On the last full moon before Christmas Day, November’s Mourning Moon, I stood outside and performed a private ritual under the stars. Ritual is important, because it adds power and gives meaning to significant occasions in our lives, and in this case, it really seemed to matter. I wrote down a list of what I intended to release and let it dissolve in a glass of water drenched in moonlight. I let go. And since that night, the light at the end of this long, gloomy road has gotten brighter. I’m almost there.

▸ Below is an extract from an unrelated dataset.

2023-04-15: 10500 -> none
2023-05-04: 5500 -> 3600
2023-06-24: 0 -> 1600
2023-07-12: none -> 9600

I have nearly reached the other side.
Inside this new love, die.
Your way begins on the other side.
Become the sky.
Take an axe to the prison wall.
Walk out like someone suddenly born into color.
Do it now.
You’re covered with thick clouds.
Slide out the side. Die,
and be quiet. Quietness is the surest sign
that you’ve died.
Your old life was a frantic running
The speechless full moon
comes out now.
“Quietness,” by Rumi (Translated by Coleman Barks)
For My Trail Angels:
Besides the regular conversations my tribe lovingly accepted as par for the course lately, which have basically saved me, nearly every other day, a friend or neighbor has also gone the extra mile to remind me I am seen, loved, and never alone. My beloved trail angels. In her inspirational and highly acclaimed memoir, “Girl in the Woods,” Aspen Matis describes trail angels, kindred souls who leave goodies, such as bags of fresh fruit and jugs of clean water, along the path for through-hikers (another trail term for those who travel the entire length of the PCT). In my own life’s journey, I’ve met my fair share of trail angels, people who kept me going strong along the way through their generous gifts of love…
I hope every single one know how truly grateful, and deeply honoured, I am.
Thank you from the bottom of my heart.